Poll: Gabriel Gomez Does Shockingly Well Against Ed Markey

The first poll shows a surprisingly tight race.

The immediate and obvious takeaway from Public Policy Polling’s new Massachusetts Senate Race poll, the first since Ed Markey and Gabriel Gomez won their party primaries, is that the relatively unknown Republican isn’t actually that far behind the Democrat. Markey is beating Gomez by only four percentage points with 44 percent of likely voters to Gomez’s 40. That’s not exactly a blowout, and it’s a totally different snapshot than the ones provided by pre-primary polls that presented a then-hypothetical Gomez-Markey matchup.
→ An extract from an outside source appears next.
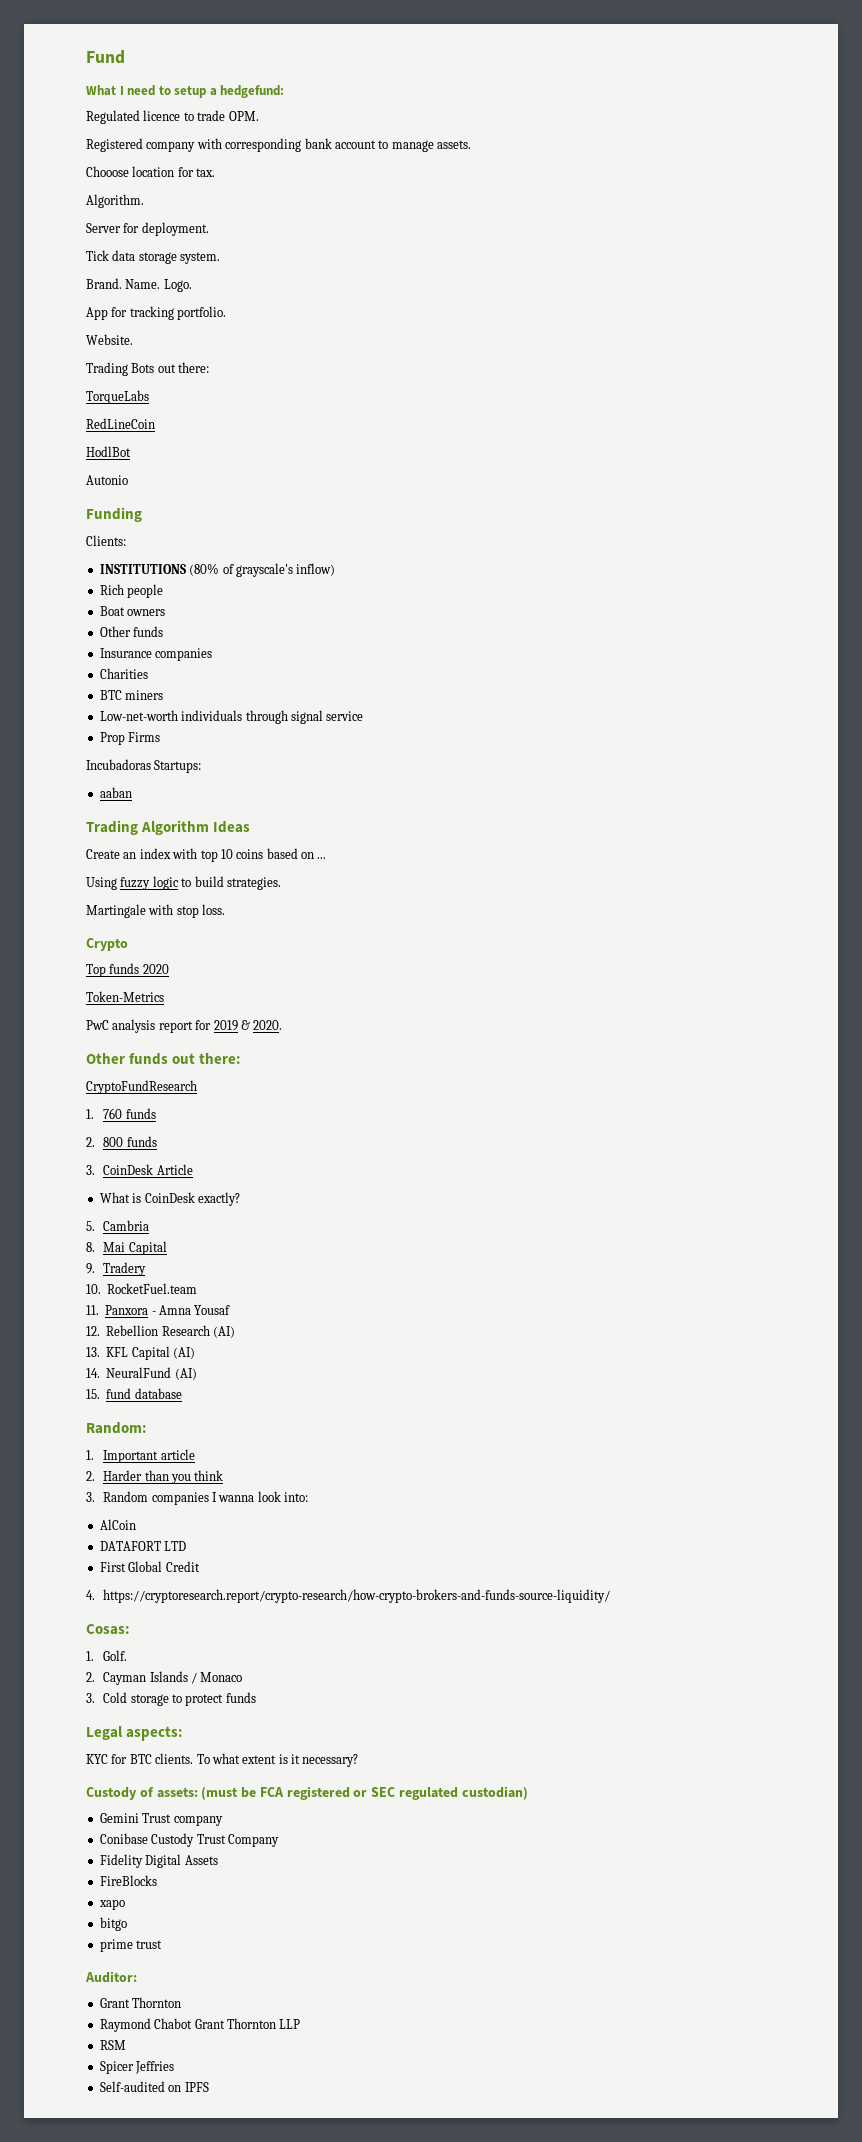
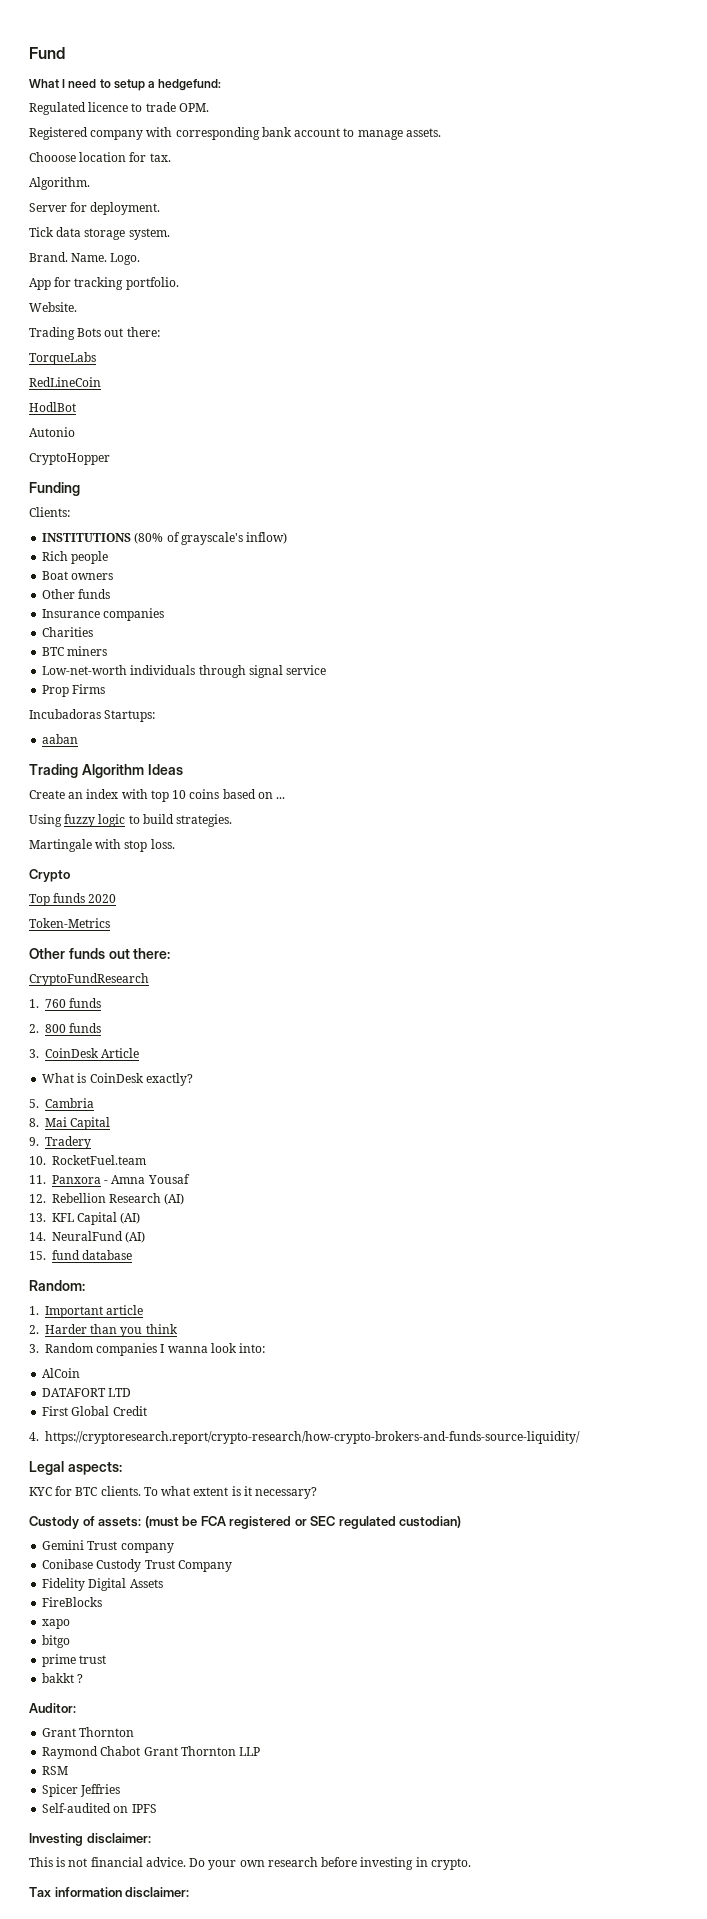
(128, 480) none -> [29,453,110,465] // CryptoHopper
[86,1019,283,1033] // PwC analysis report for 2019 & 2020. -> (110, 923) none
[86,1624,130,1635] [86,1650,128,1661] [86,1671,243,1685] [86,1692,256,1706] // Cosas: // 1. Golf. // 2. Cayman Islands / Monaco // 3. Cold storage to protect funds -> (580, 1437) none
(163, 1944) none -> [42,1673,84,1683] // bakkt ?
(209, 2087) none -> [29,1833,151,1846] [29,1857,471,1870] [29,1887,190,1898] // Investing disclaimer: // This is not financial advice. Do your own research before investing in crypto. // Tax information disclaimer:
Digging into the poll a bit more reveals some silver linings for Markey, particularly when we look at the role of independent and undecided voters. The poll has them close, but it still casts Markey as the favorite. Gomez is way ahead of Markey with independent voters. He’s got 47 percent of them to Markey’s 31 percent. But PPP writes:

To put Gomez’s 16 point lead with independents in context though, our final poll in the 2010 special election found Scott Brown winning them by a 64/32 margin. So he still has a long way to go to replicate the formula that let Brown pull off that upset.
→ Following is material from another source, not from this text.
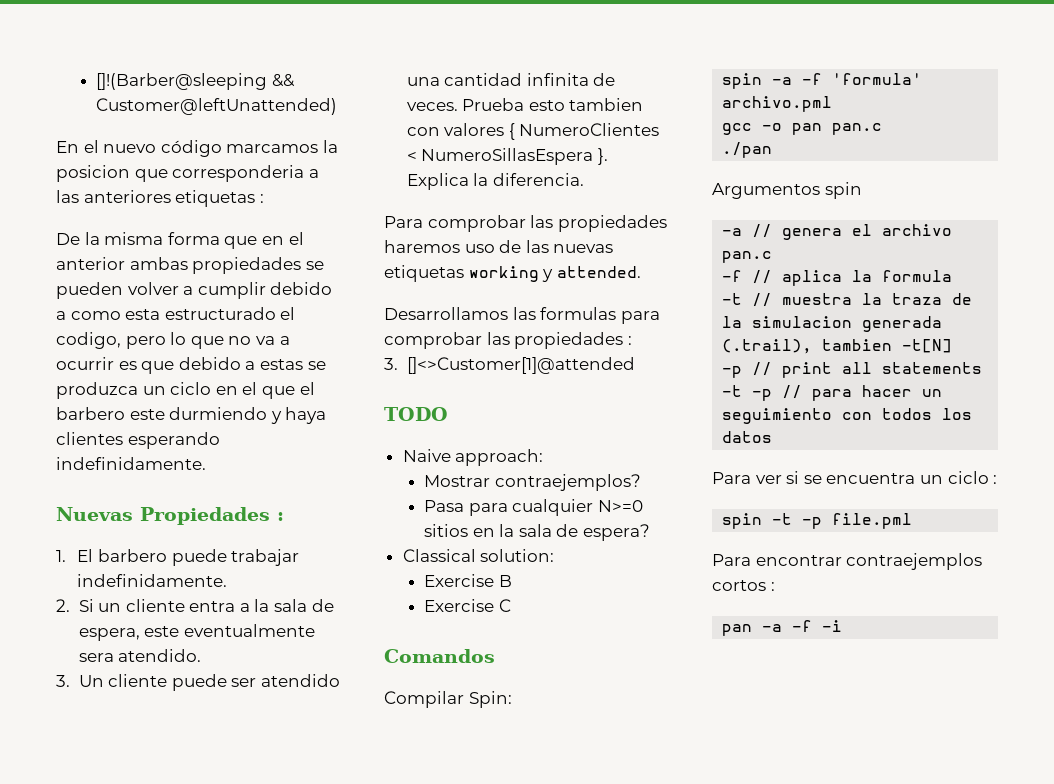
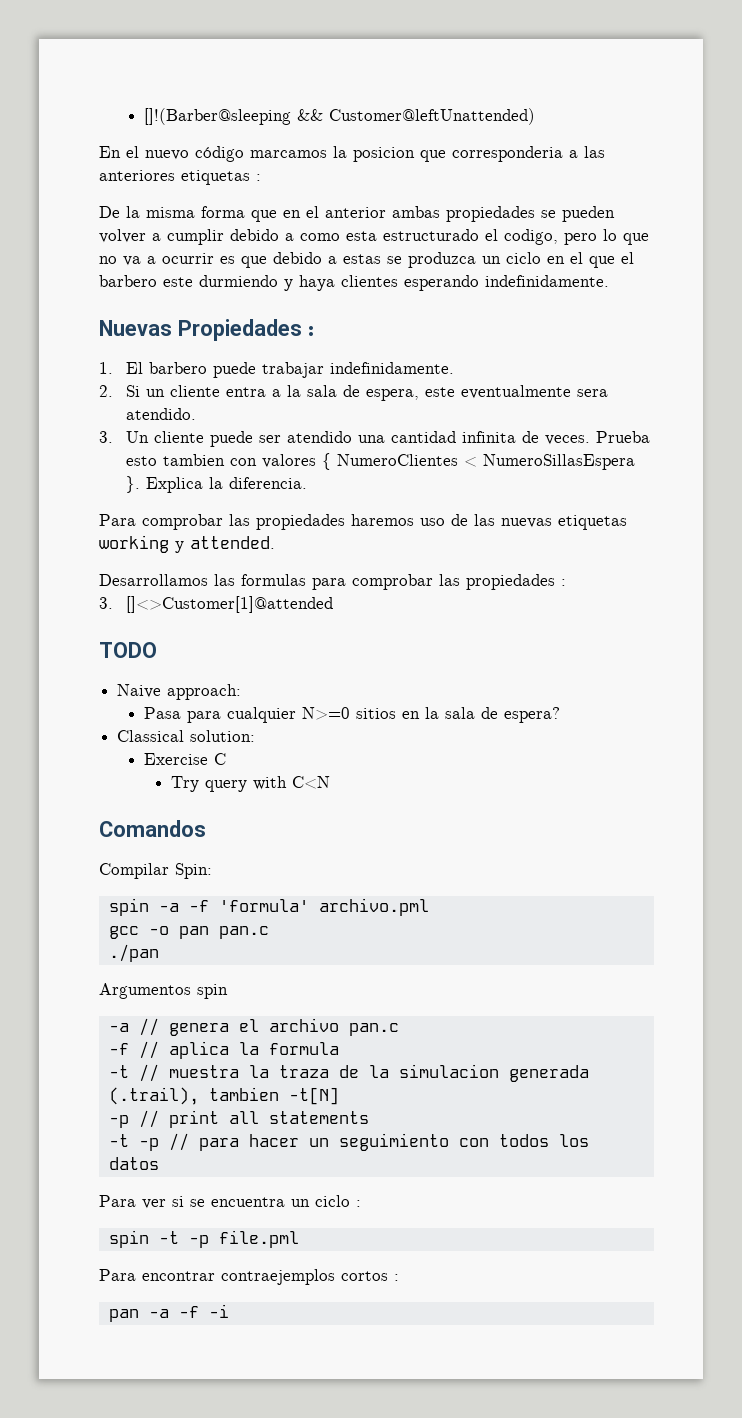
[424,474,641,491] // Mostrar contraejemplos? -> (242, 692) none
[498,575,512,587] [424,599,511,612] B // Exercise C -> [214,753,227,765] [171,776,331,792] C // Try query with C<N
Put another way, he’s got a lot of independents, but what he needs to pull into the lead is a lot of independents. And he doesn’t have those quite yet.
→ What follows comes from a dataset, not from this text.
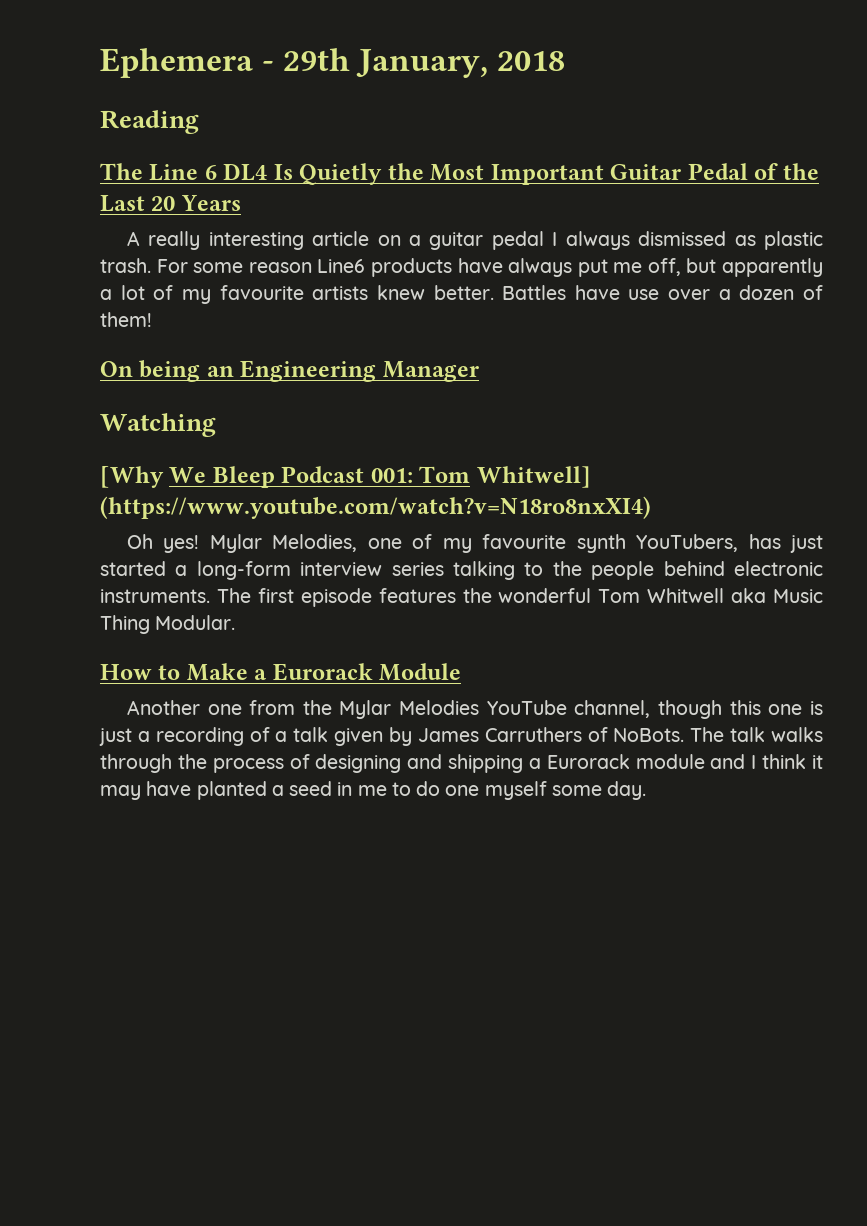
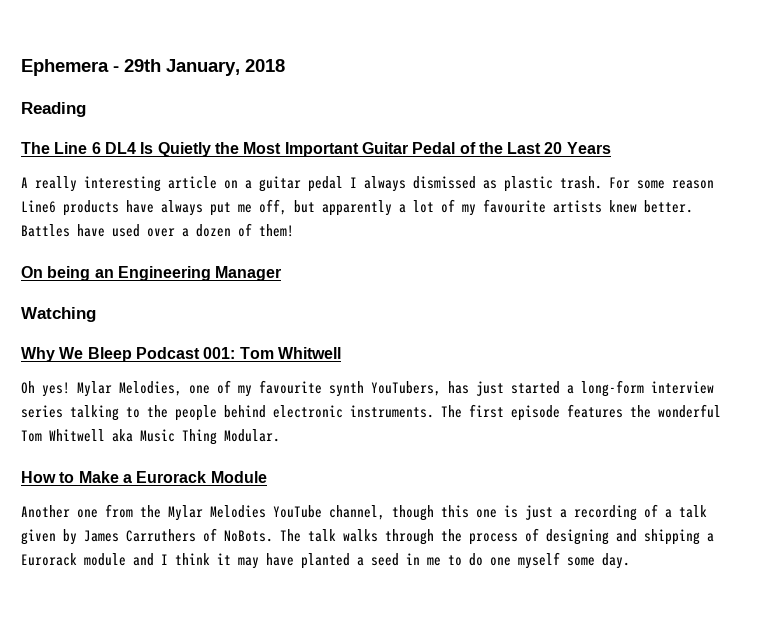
[628,289,660,300] use -> [112,224,140,237] used
[100,466,164,488] [Why -> [21,347,55,362] Why
[476,466,591,488] [100,496,651,519] Whitwell] (https://www.youtube.com/watch?v=N18ro8nxXI4) -> [277,347,341,359] Whitwell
And then there’s the undecided voters, the majority of whom voted for Barack Obama. As PPP Notes:

The pool of undecided voters also sets up well for Markey- they voted for Obama by 18 points in November, 32% are liberals compared to only 25% who are conservatives, and 61% of them are women. Those are all demographics that ought to end up favorable to him in the end.

That’s not to say all of them will vote for Markey over Gomez. One could conceivably see a voter who hated Mitt Romney but finds Gomez more palatable. The point is that undecideds rarely swing toward one candidate or another in numbers large enough to tip an election, and Gomez, while polling higher than we thought, would want them to in order to pull into the lead.

On the other hand, this is just the first poll. The other thing that sticks out looking through it is that far more people aren’t sure what they think of Gomez (32 percent) than Markey (15 percent), which gives Gomez way more room to cast an impression. Whether that’s good news for Markey or Gomez sort of depends on what kind of impression Gomez ends up giving.